As of 2012, there were more than 1 million active students in the academy, and Cisco has established 10,000 academies in 165 countries.
“We’re catching students early enough to give them training and information about the technology space that they may not have had visibility to otherwise,” said Laura McWhorter-Greenwald, staffing senior manager for global university strategy and programs, Cisco Systems. “We’re giving students certifications they’ll need on the job in the future and opportunities that were unheard of in the past.”
In 2008, Edgar Spikes, age 88, from the United States, and Irtaza Haider, age 13, from Pakistan, completed similar courses from the academy.
“We’re reaching out to students globally across a diverse set of channels and seeking individuals that bring unique experiences and perspectives to Cisco,” McWhorter-Greenwald said. “Oftentimes, identifying students isn’t the most challenging part. Tracking them over time, once we have made a connection and established interest, can be the biggest challenge.”
The hiring cycles for early-in-career talent can be long, since the company begins to engage them as early as high school. Effective pipeline management can convert these connections to hires over time. To address this challenge, Cisco has implemented a tool referred to as eCampus Manager internally to keep track of university recruits. Currently in the pilot phase, the customer relationship management tool ties students to particular activities and associations so Cisco can keep better track of them.
“Historically everyone had to be tracked through our applicant tracking system, and it became complicated because the timelines are long,” McWhorter-Greenwald said. “ECampus Manager ties students to events and sends them communication blasts regularly. We find that if we touch these folks multiple times to establish their interest in Cisco, converting them to full-time hires years down the line is much simpler than before.”

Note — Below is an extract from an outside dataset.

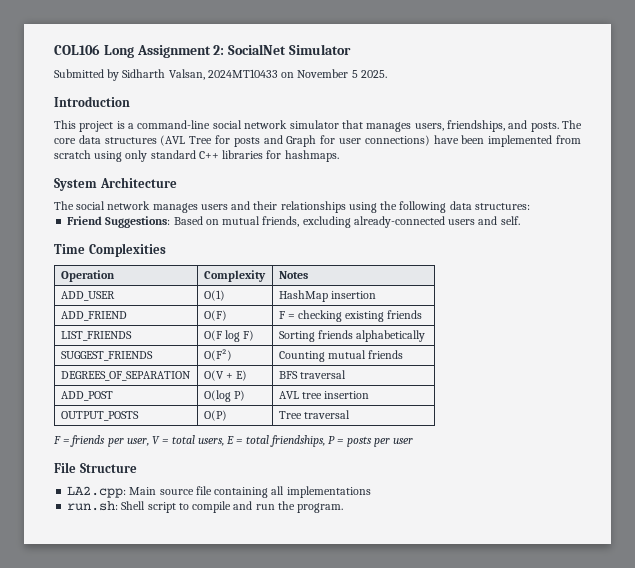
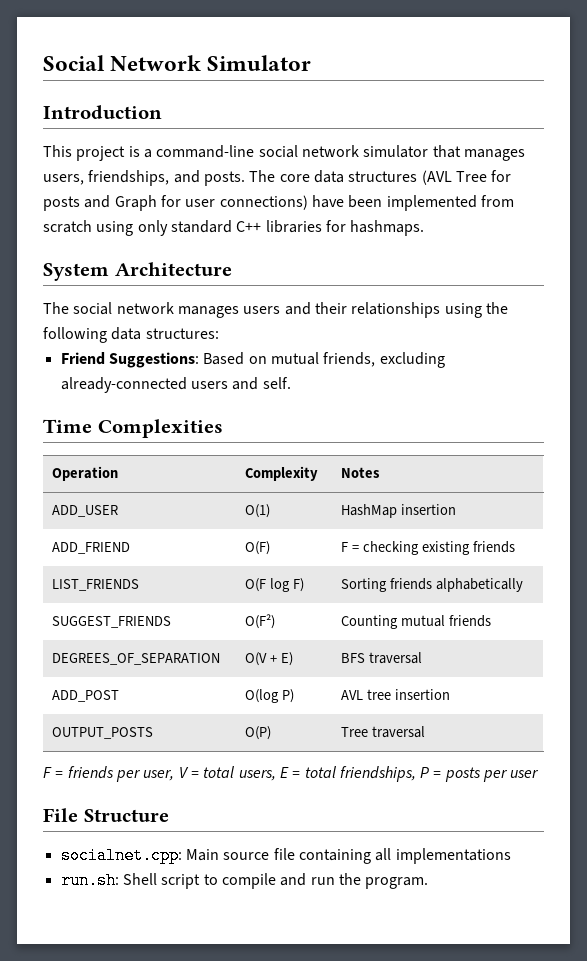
- COL106 Long Assignment 2: SocialNet Simulator
- Submitted by Sidharth Valsan, 2024MT10433 on November 5 2025.
+ Social Network Simulator
- LA2.cpp: Main source file containing all implementations
+ socialnet.cpp: Main source file containing all implementations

Cisco also partners with the James H. Ammons African American Male Leadership Academy summer camp, which provides tours of its headquarters for high school students and allows them to shadow the company’s customer advocacy lab organization, hosts Lego robotics demonstrations for high school students and provides scholarships to all children, regardless of race and gender, who make a commitment to study technology.
“We are giving unique individuals that show potential but maybe otherwise wouldn’t be noticed or even be interested in Cisco encouragement to explore more about technology and our company,” McWhorter-Greenwald said. “It’s about workforce development, not just in the United States and not just for those with diplomas in their hands.”